Creek by Creek
When you’re feeling gloomy about the state of the planet and all the environmental challenges we face, there’s no better medicine than to spend a day outside with kids, planting native plants.
That’s what I did two weeks ago, when I tagged along with our Students and Teachers Restoring a Watershed (STRAW) Project staff and a class of second graders as they worked to restore a stretch of Matanzas Creek in Santa Rosa. The kids were removing invasive vinca and English ivy and planting California rose, honeysuckle, snowberry, Dutchman’s pipevine, and other native plants.
It was a great pick-me-up. For one thing, it is always fun to be reminded of that long-distant, magical time in your life when holding a live worm in your hand was the genuine highlight of your day.

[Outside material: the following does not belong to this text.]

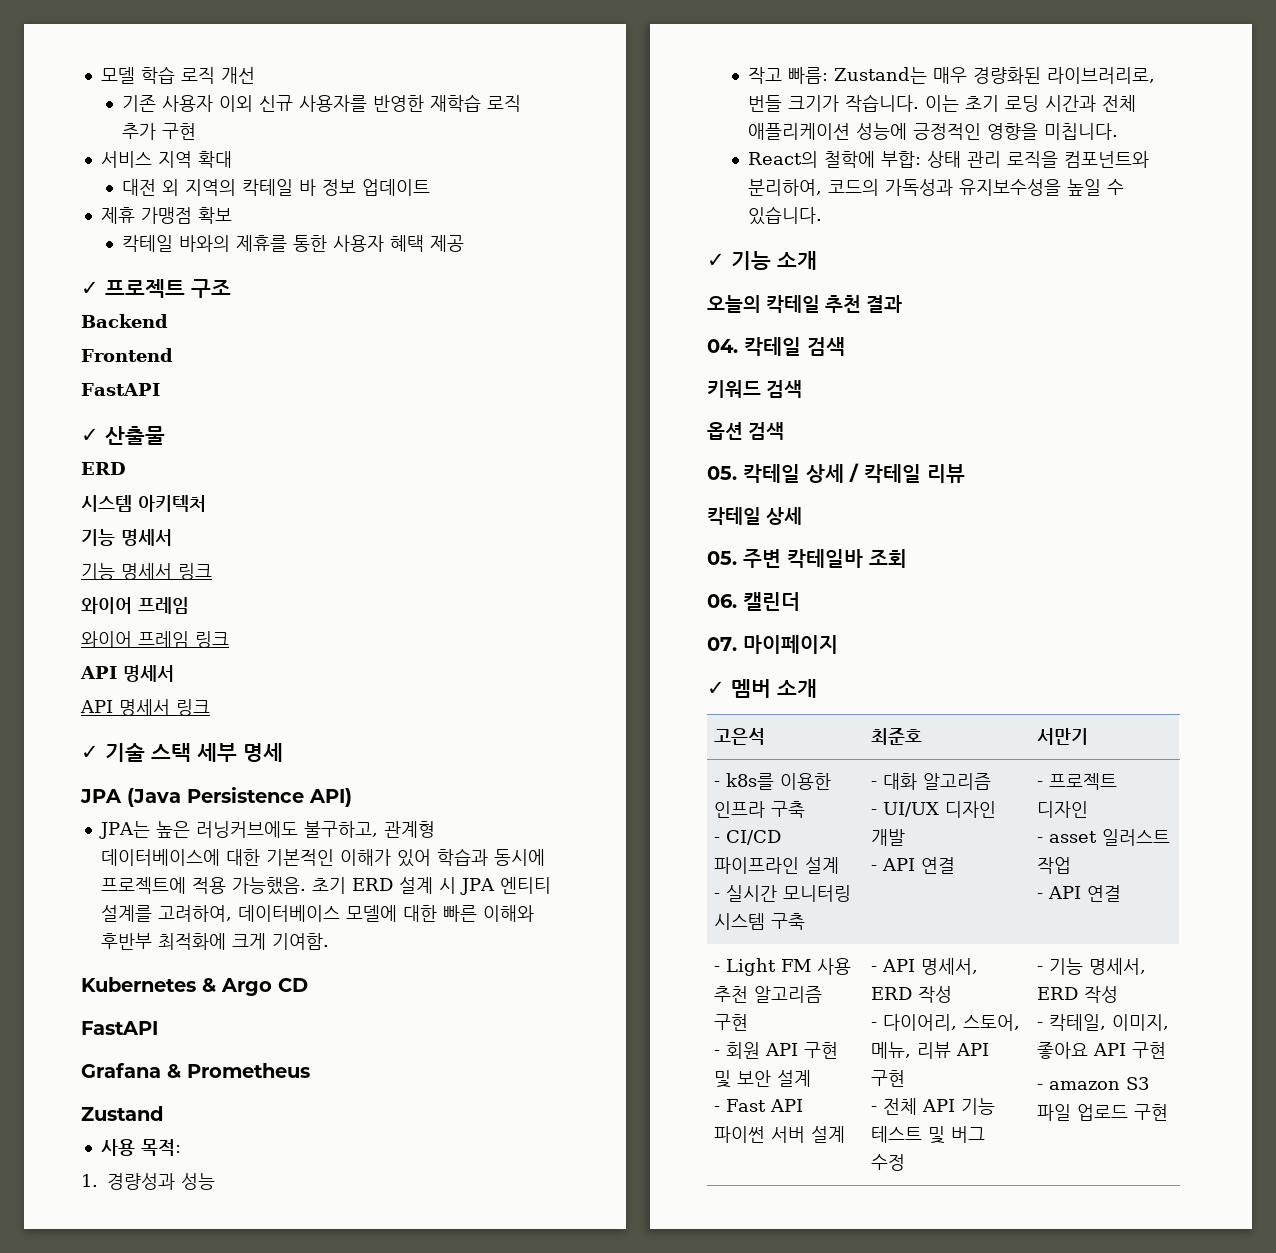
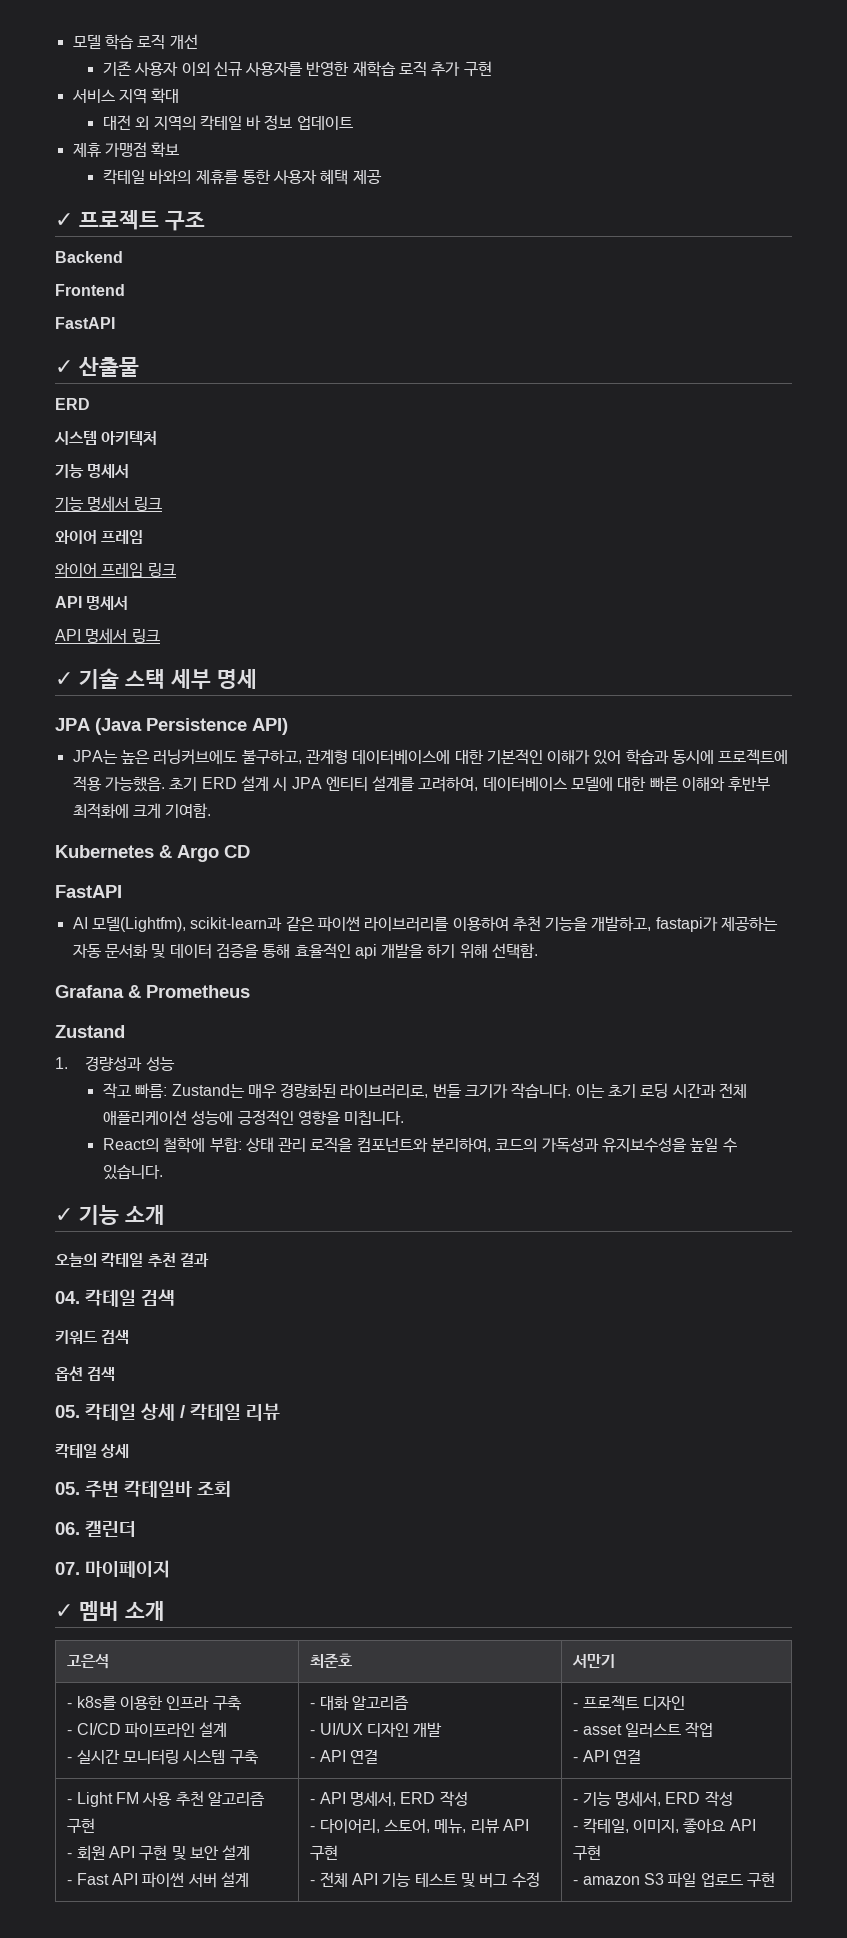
+ AI 모델(Lightfm), scikit-learn과 같은 파이썬 라이브러리를 이용하여 추천 기능을 개발하고, fastapi가 제공하는 자동 문서화 및 데이터 검증을 통해 효율적인 api 개발을 하기 위해 선택함.
- 사용 목적:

But it is also inspiring to witness the “can-do” attitude of the students.
The wonderful thing about kids is they are still young enough and wise enough to know that their actions make a difference. In fact, the STRAW Project itself was started 15 years ago by a class of fourth graders at Brookside School in San Anselmo. The students had seen a film on endangered species and decided they wanted to do something to help. They learned of a local endangered species, the California freshwater shrimp (Syncaris pacifica), found only in a handful of Bay Area creeks.
California freshwater shrimp (Syncaris pacifica)The students “adopted” the shrimp, researching and publicizing its plight. Next they befriended a rancher, Paul Martin, who invited them onto his property to restore a creek site that had been home to the shrimp. Word spread and now, 15 years and more than 10,000 students later, close to 60,000 linear feet of creek bank has been restored.
This restored creekside—or riparian—habitat provides food and shelter for the shrimp as well as for native fish, birds, insects, and mammals. And it helps to limit erosion and filter pollutants from run-off, thereby improving water quality in the creeks as well as the rivers and bays—including San Francisco Bay—into which the restored creeks eventually flow.
The scale of what these students have achieved becomes evident on a drive around North Bay back roads with Laurette Rogers, who fifteen years ago was the teacher in that fourth grade classroom and now heads The Bay Institute’s Watershed Education Program. Once, driving back from a restoration in western Sonoma, I listened as Laurette read the landscape like a journal, recalling past restorations and pointing out the many sites—some younger, some older—where students have worked over the years. In places you see whole stretches of creek where forests of willow have grown up. And then it dawns on you that these kids, piece by piece and creek by creek, are having an impact at the landscape level.
It reminds you of that old riddle that asks, “How do you eat an elephant?” Maybe our new, think-globally-act-locally equivalent should be, “How do you restore the planet?”
One creek at a time.
Every city and county in the Bay Area has an existing stream channel, wetland, or shoreline that is threatened. Fortunately, most also have local projects and “creek clubs” working to restore these habitats. Find out about opportunities to help in your local watershed by visiting the Watershed Project’s list of community contacts at www.thewatershedproject.org/creekcontacts.html.
Ann Dickinson is Communications Manager for The Bay Institute (www.bay.org), a nonprofit research, education, and advocacy organization dedicated to protecting and restoring San Francisco Bay and its watershed, “from the Sierra to the sea.”


3 Comments
What a great article. I was not aware that small nonprofits in the bay area were having such a lasting impact on our community.
Kudos to Ann and the staff at the Bay Institute for the wonderful work they do.
Andrew Valdez
Ann's story reminds me of the fun I had with my friends as a boy back in Maryland. We went on clean-up campaigns, also known as scavenger hunts, in the creek that ran through our neighborhood. After a rain storm we would collect about a million–or so it seemd–tennis balls. Some were even useable. If we saw a "crawdad" it made our day. Once we saw a snapping turtle! How exotic! We couldn't help keeping it in a tub for a few hours to study it before we let it go.
The creek flowed into the Anacostia River and the Chesapeake Bay. While I was exploring the creek with my friends I was away from the suburbs and the city and we felt we were in the wild like the early explorers. We also felt like guests and not the owners.
Thank you both for your nice comments. I love your story, Jim. Many of my most vivid memories of childhood also involve being outside; sadly that seems a rarer thing for today’s kids. There is a great article in the current Orion magazine titled “Leave no child inside: The growing movement to reconnect children and nature” (http://www.orionmagazine.org/pages/om/07-2om/Louv.html). Author Richard Louv observes that the way in which kids interact with the natural world has changed radically over the past few decades. He notes, “Even as children and teenagers become more aware of global threats to the environment, their physical contact, their intimacy with nature, is fading.” And, he asks, if kids lack opportunities for transcendent experiences in nature, where will the future generation of environmental stewards come from? A great question. What do others think? Any solutions?